In pseudo code my moving filter looks something like this:
if Abs(Pos[P1]-Pos[c])>L then
AddData(Pos[P1],Signal[P1]);
if Abs(Pos[P2]-Pos[c])<=L then
AddData(Pos[P2],Signal[P2]);
where array Pos, Signal and L are 80 bit Extended in Delphi7.
On one of my test data sets the value of L happens to be a multiple of the stepsize (in general there is no constant stepsize). Therefore Abs(Pos[P1]-Pos[c]) can be exactly L. Again, this is no problem in D7.
However in 64 bit Doubles the positions deviate slightly around the intended value (i.e string '9.1' becomes 9.09999...). Therefore the number of points in the filter changes randomly, giving noticable effects in the end.
My new code looks something like:
if Abs(Round(1000*(Pos[P1]-Pos[c])))>kL then
AddData(Pos[P1],Signal[P1]);
if Abs(Round(1000*(Pos[P2]-Pos[c])))<=kL then
AddData(Pos[P2],Signal[P2]);
where integer kL:= Round(1000);
The multiplication with 1000 suits for my type of data but is rather arbitrary.
The second order polynomal filter indeed degrades slightly with 64 bit Doubles for internal data but this certainly has not a magnitude of multiple orders in the data. So this degradation stays invisible on the level of my data.

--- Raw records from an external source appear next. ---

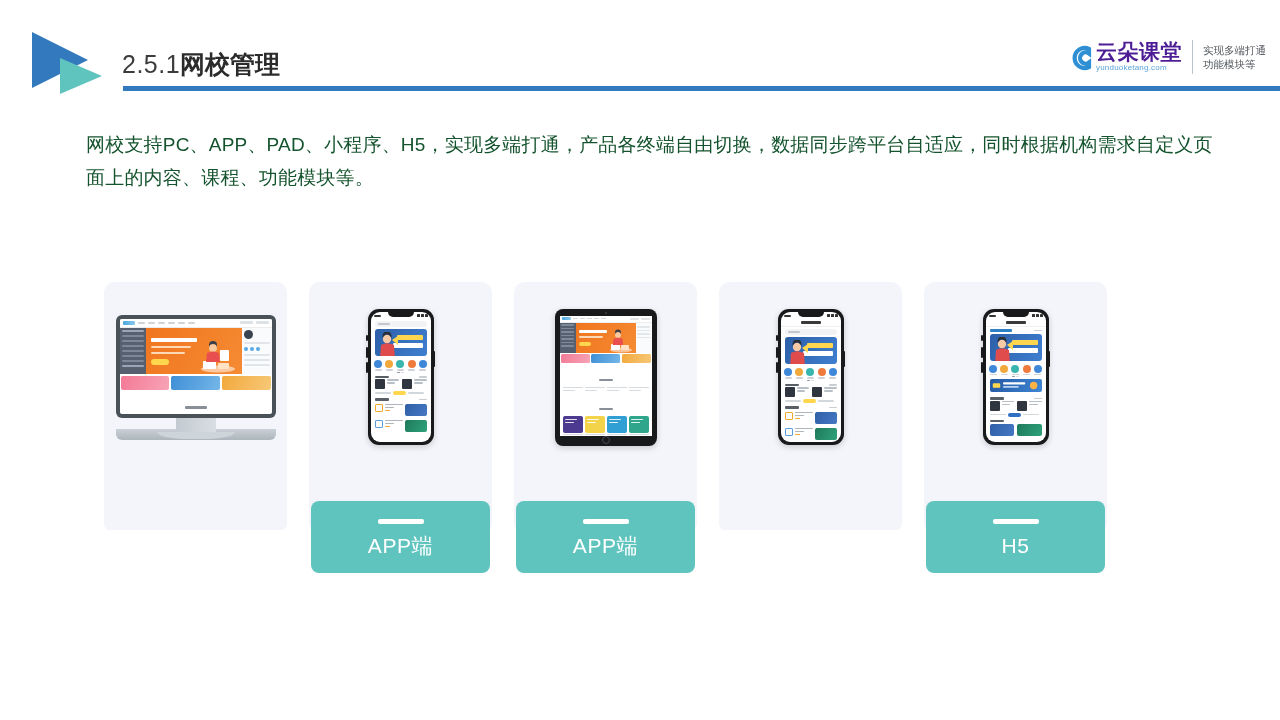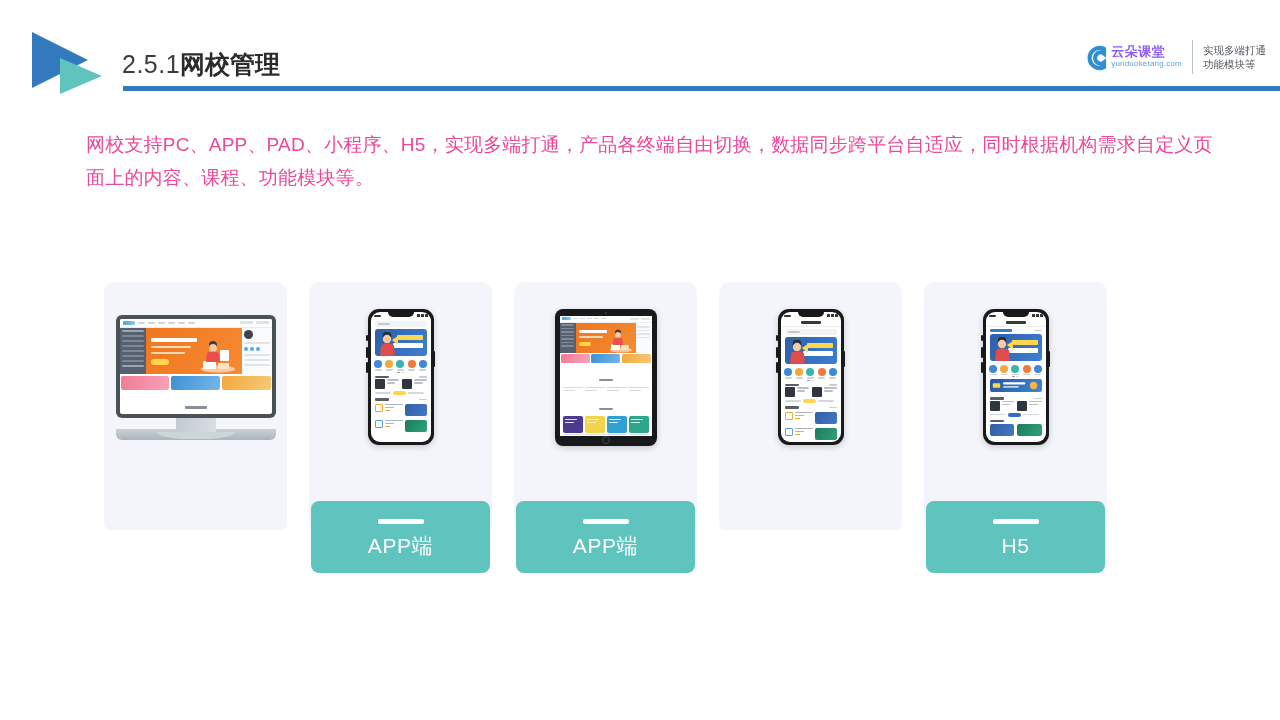--- a/index.html
+++ b/index.html
@@ -74,23 +74,23 @@
     height: 34px;
     flex: 0 0 34px;
   }
   .brand-names {
     display: flex;
     flex-direction: column;
     justify-content: center;
     margin-left: -4px;
   }
   .brand-cn {
-    font-size: 13px;
+    font-size: 21px;
     font-weight: bold;
-    color: #8b5cf6;
+    color: #4c1d95;
     line-height: 1.05;
     letter-spacing: 0.5px;
   }
   .brand-url {
     font-size: 8px;
     color: #5da3d8;
     letter-spacing: 0.2px;
     line-height: 1.2;
   }
   .brand-divider {
@@ -107,21 +107,21 @@
   }
 
   
   .intro {
     position: absolute;
     left: 86px;
     top: 128px;
     width: 1130px;
     font-size: 19px;
     line-height: 33px;
-    color: #ec4899;
+    color: #14532d;
     letter-spacing: 0.2px;
   }
 
   
   .card-row {
     position: absolute;
     left: 104px;
     top: 282px;
     display: flex;
     gap: 22px;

Some history: in the eighties I had the second desktop with a 80387 coprocessor at the former Philips physics labs, so I grew up with this kind of hardware. Why is this abandoned? Once I wrote one line of Pascal in assembler for speed reasons. Now there appear to be a lot of undocumented registers for unclear reasons. Then why not maintain the 80 bits cpu facilties?